Après la fin de la guerre génocidaire menée par Israël contre la bande de Gaza, de timides tentatives de reprise de l’enseignement ont vu le jour dans des écoles endommagées et des centres d’hébergement, après des mois d’arrêt quasi total dû à la destruction massive des infrastructures éducatives. Cette reprise s’opère dans un contexte marqué par des pertes humaines et matérielles colossales, avec pour objectif de sauver ce qui peut l’être de l’année scolaire et de préserver l’avenir de centaines de milliers d’élèves.
Des centaines de milliers d’étudiants ont repris le chemin de l’apprentissage, dont des milliers en présentiel dans des centres temporaires installés dans des abris, tandis que les autres suivent des cours à distance. Mais les défis restent immenses : environ 370 écoles ont été détruites, plus de 90 % des établissements gravement endommagés, près de 650 enseignants et universitaires tués et 13 000 élèves martyrisés, dont 4 000 candidats au baccalauréat (Tawjihi). Au total, 785 000 élèves ont été privés de leur droit fondamental à l’éducation, laissant des séquelles éducatives et psychologiques profondes.

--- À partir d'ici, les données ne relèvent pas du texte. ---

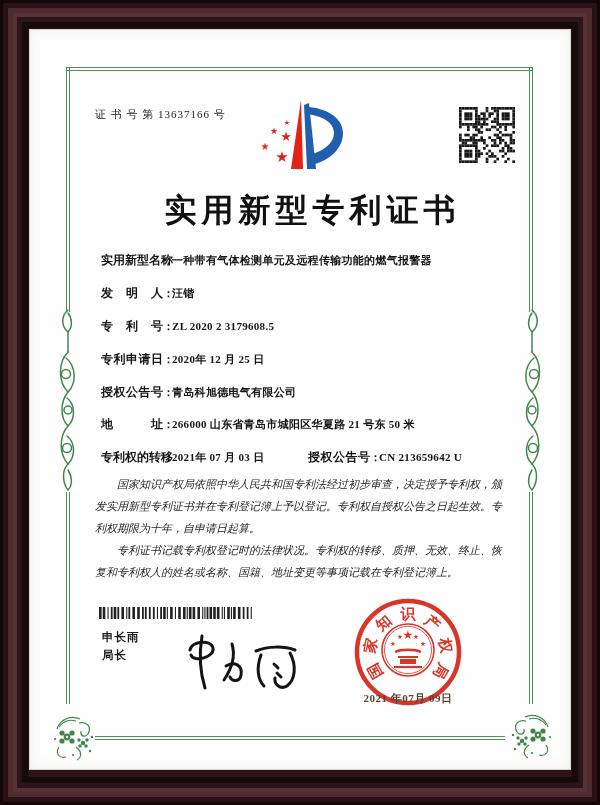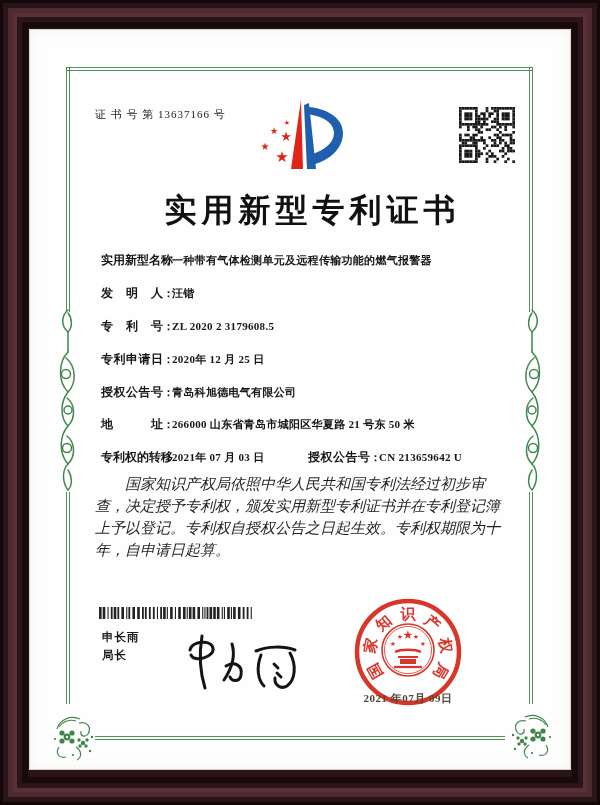"国家知识产权局依照中华人民共和国专利法经过初步审查，决定授予专利权，颁发实用新型" .body-text { font-size: 15px -> 11px }
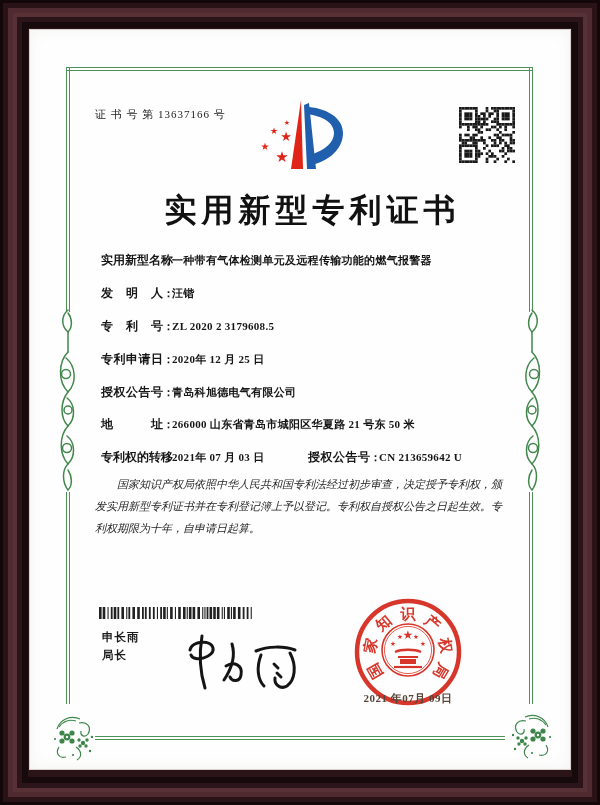"专利证书记载专利权登记时的法律状况。专利权的转移、质押、无效、终止、恢复和专利权" p { html: none -> <p>专利证书记载专利权登记时的法律状况。专利权的转移、质押、无效、终止、恢复和专利权人的姓名或名称、国籍、地址变更等事项记载在专利登记簿上。</p> }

Malgré ces obstacles, le ministère palestinien de l’Éducation poursuit ses efforts avec le soutien de partenaires internationaux et de l’UNRWA. Selon l’agence onusienne, environ 300 000 élèves ont repris leurs études, dont 50 000 en présentiel dans des centres d’hébergement, encadrés par 8 000 enseignants. Si l’enseignement reste partiel et fragile, il incarne une volonté de survie et de reconstruction, affirmant que, même sous les ruines, l’éducation demeure un pilier de la résilience palestinienne.